Output the data in full. Keep every word exact and exclude the pictures.

*** Opening Source data ***

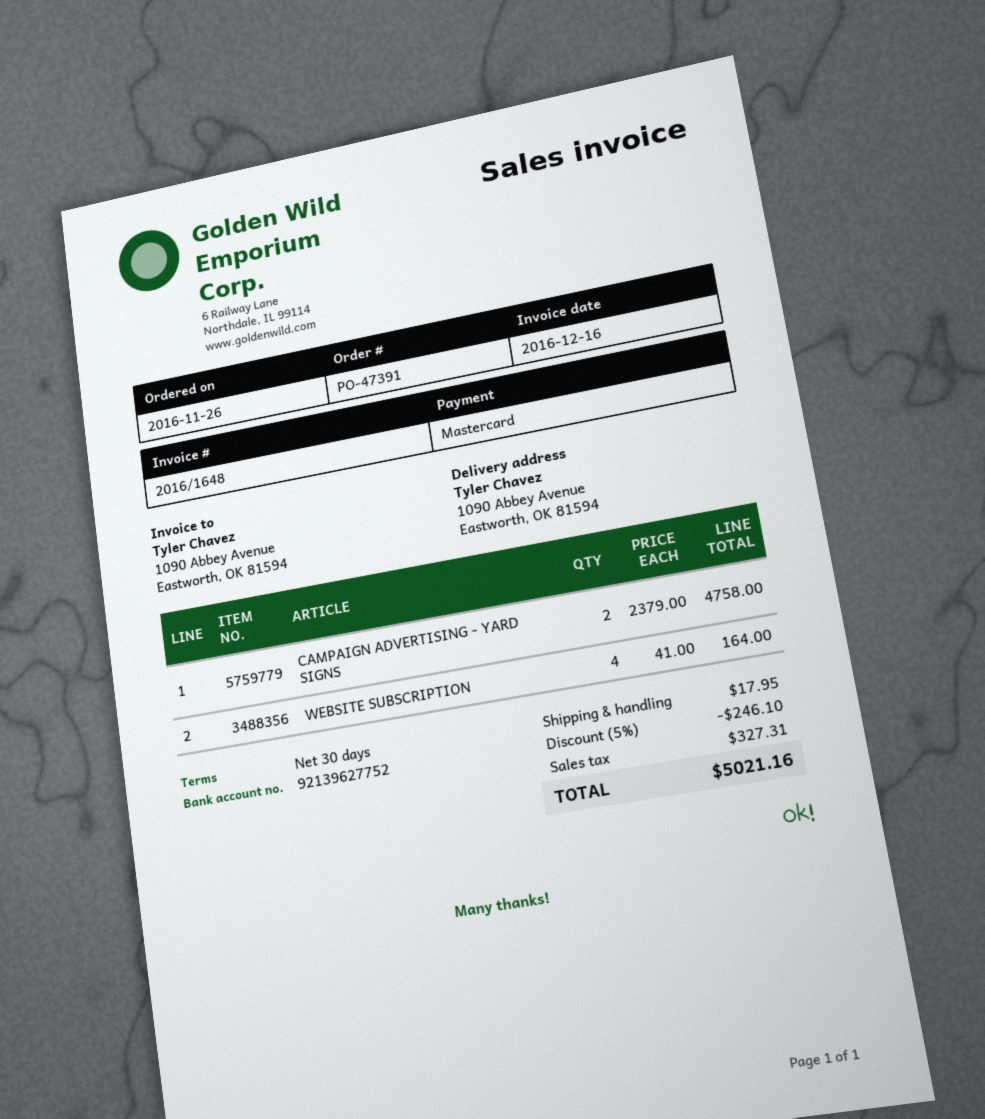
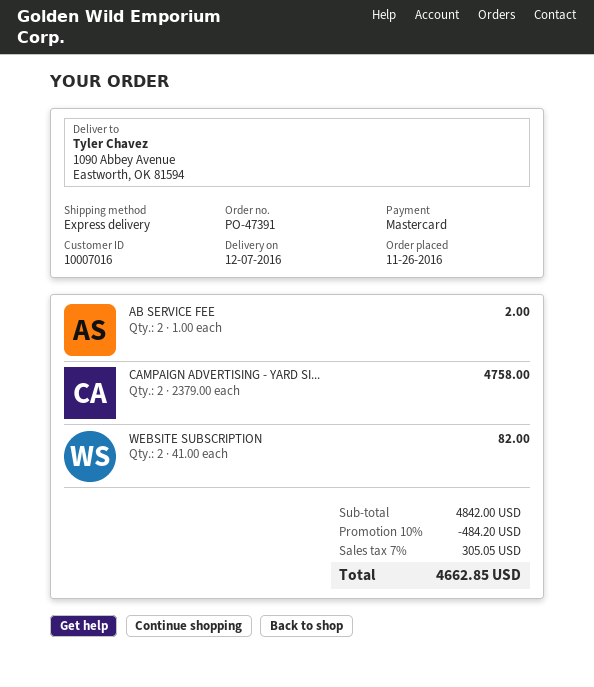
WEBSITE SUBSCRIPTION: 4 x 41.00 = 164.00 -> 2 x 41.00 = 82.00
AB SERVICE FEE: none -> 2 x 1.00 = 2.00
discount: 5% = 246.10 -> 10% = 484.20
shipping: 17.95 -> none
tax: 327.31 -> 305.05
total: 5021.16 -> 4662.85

*** Closing Source data ***

» **Response**:
WEBSITE SUBSCRIPTION: 4 x 41.00 = 164.00 -> 2 x 41.00 = 82.00
AB SERVICE FEE: none -> 2 x 1.00 = 2.00
discount: 5% = 246.10 -> 10% = 484.20
shipping: 17.95 -> none
tax: 327.31 -> 305.05
total: 5021.16 -> 4662.85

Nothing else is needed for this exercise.